Ayna’ya Bakabilmek!
İçinde bulunduğum buhranı bir türlü tanımlayamıyordum: Benim neye ihtiyacım vardı onun bile farkında değildim! Çevremde gördüğüm “ideal” yaşamları taklit mi ediyordum yoksa kendi seçimlerim doğrultusunda mı yaşıyordum? Öyle ki, “at gözlüklerimi” takmış yaşadığım bütün zorlukların ya da başarısızlıkların suçunu da “dış dünya”ya yüklüyordum. Ta ki Hakan Bey’le tanışıncaya kadar...

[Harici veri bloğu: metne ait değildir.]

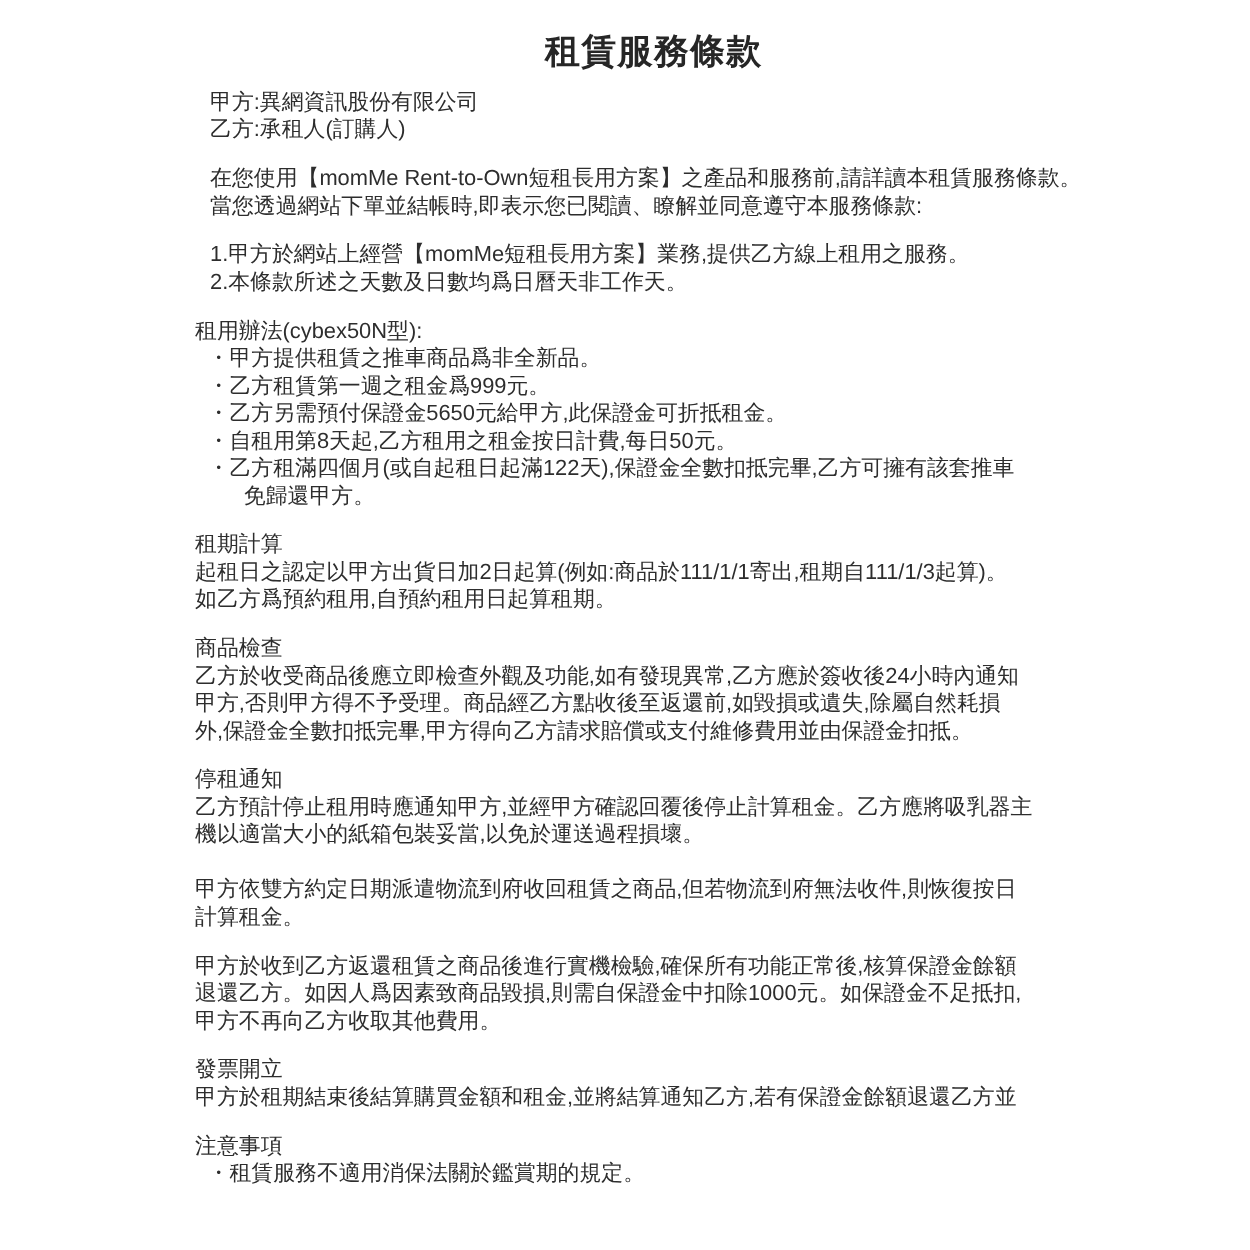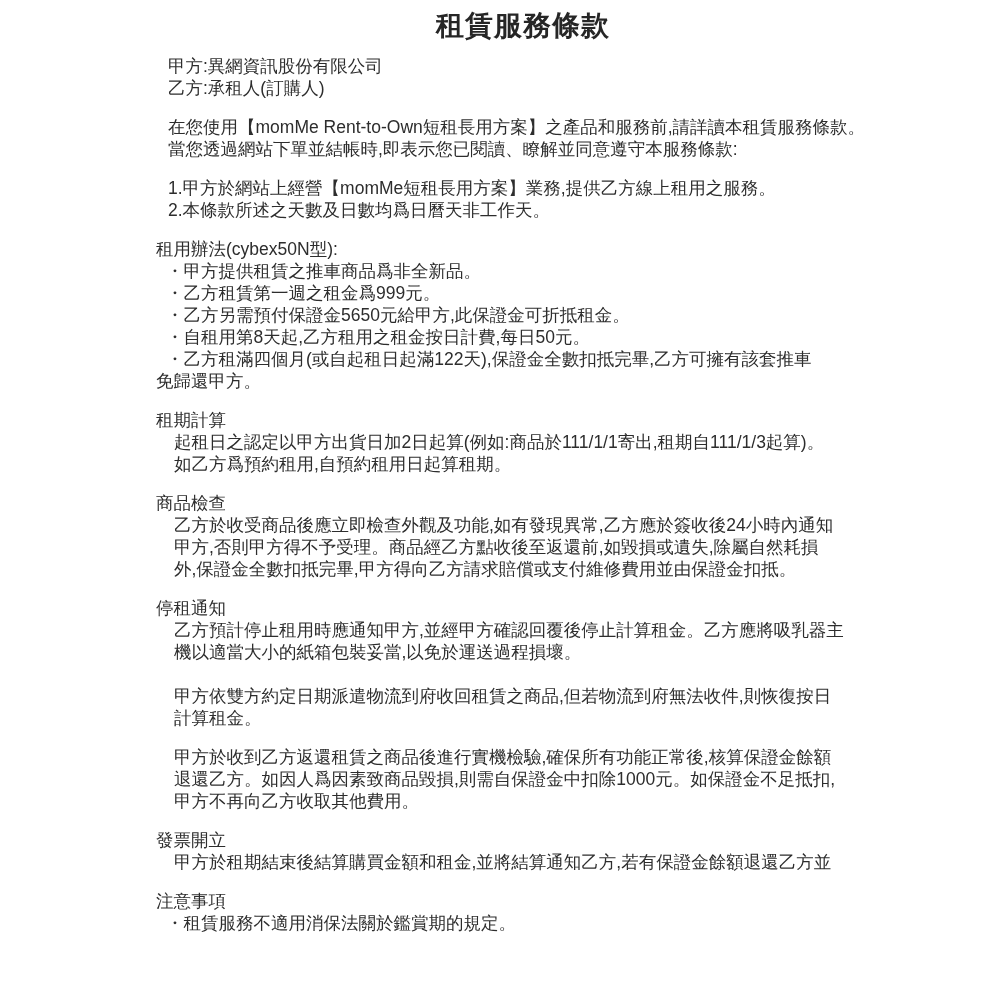"租賃服務條款" .doc { padding: 10px 110px 0 156px -> 25px 110px 0 156px }
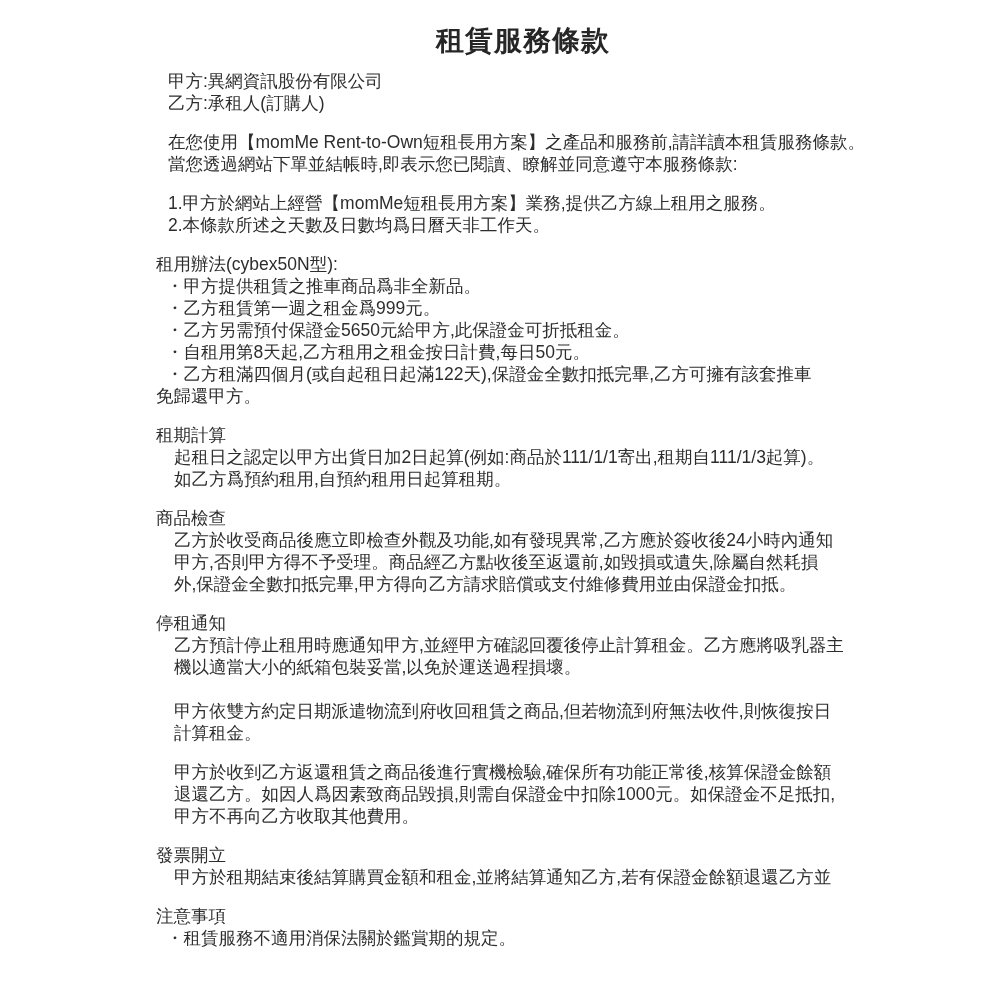"免歸還甲方。" .c { margin-left: none -> 39px }
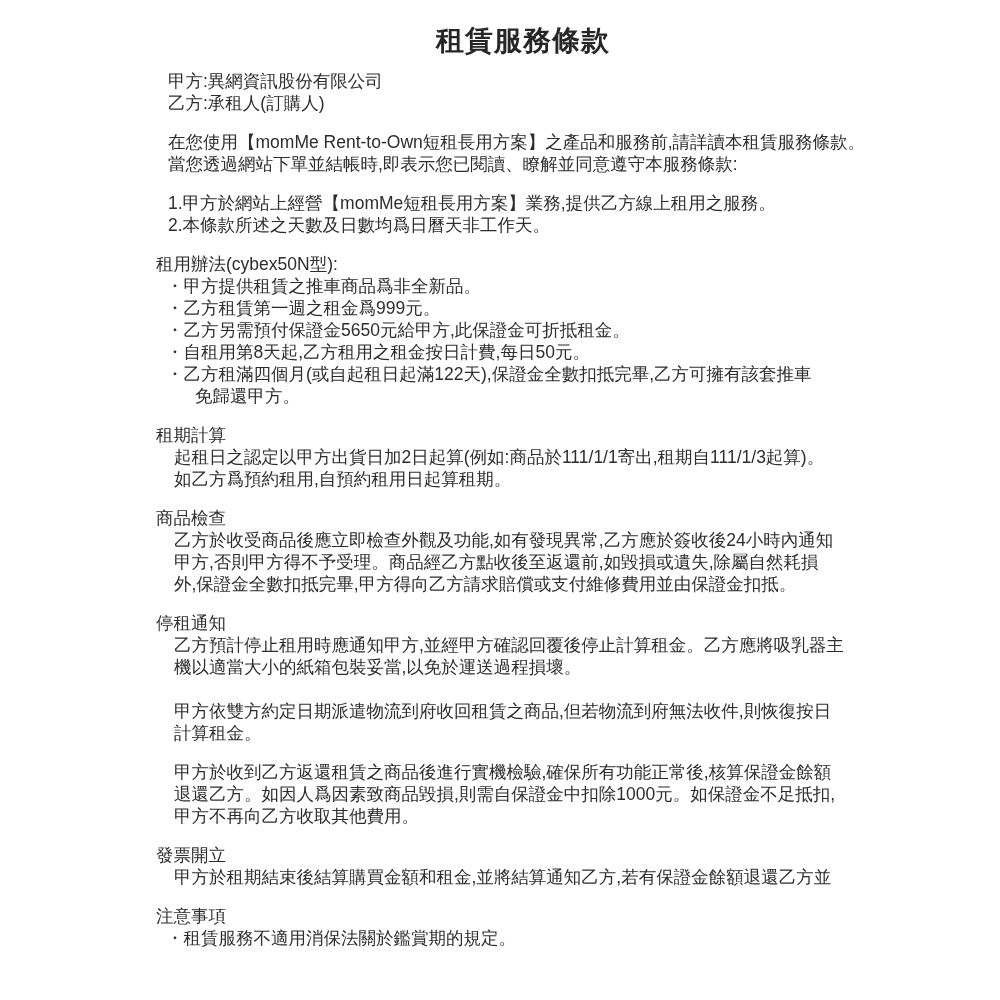"起租日之認定以甲方出貨日加2日起算(例如:商品於111/1/1寄出,租期自111" .p1 { margin-left: 18px -> none }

Hakan Bey’le seanslara başladığımızda formda doldurmuş olduğum maddelerden ziyade asıl neye ihtiyacım olduğunu anlaması -ki bunu ben bile anlayamıyordum- beni oldukça etkilemişti ve o an “evet doğru adresteyim” diye içimden geçirmiştim. Yaşadığım iletişim problemlerine bir nevi ayna tuttu: Ben “kurban” rolünü o kadar benimsemiştim ki bir türlü olayların dışından bakamıyordum. Bir görüşmemizde bana şöyle demişti : “Kişi ancak kendi seviyesinden görebilir görmek istediğini!” İlk başta anlam verememiştim ve Hakan Bey’i devamlı “dış dünyanın” bana kötü davrandığını ikna etmeye çalışıyordum! Halbuki bütün bu enerjim nafileydi, hâlâ ayna’ya bakmaktan kaçıyordum.
Ancak zamanla, hayatımı zorlaştıran soruları sormayı bıraktığımda, yaşadığım iletişim sorunlarının olumlu yönde değiştiğini gözlemledim. Evet, ben düşünce şeklimi değiştirdikçe ve beni bataklığa sürükleyen sorulardan vazgeçince hayatımın olumlu yönde değiştiğine tanık olmak beni daha önce hiç tanışmadığım “ben”e götürdü. Hakan Bey’in dediği gibi asıl olan “Mesele dış dünyada değil, kendi titreşimlerini değiştirmek” idi!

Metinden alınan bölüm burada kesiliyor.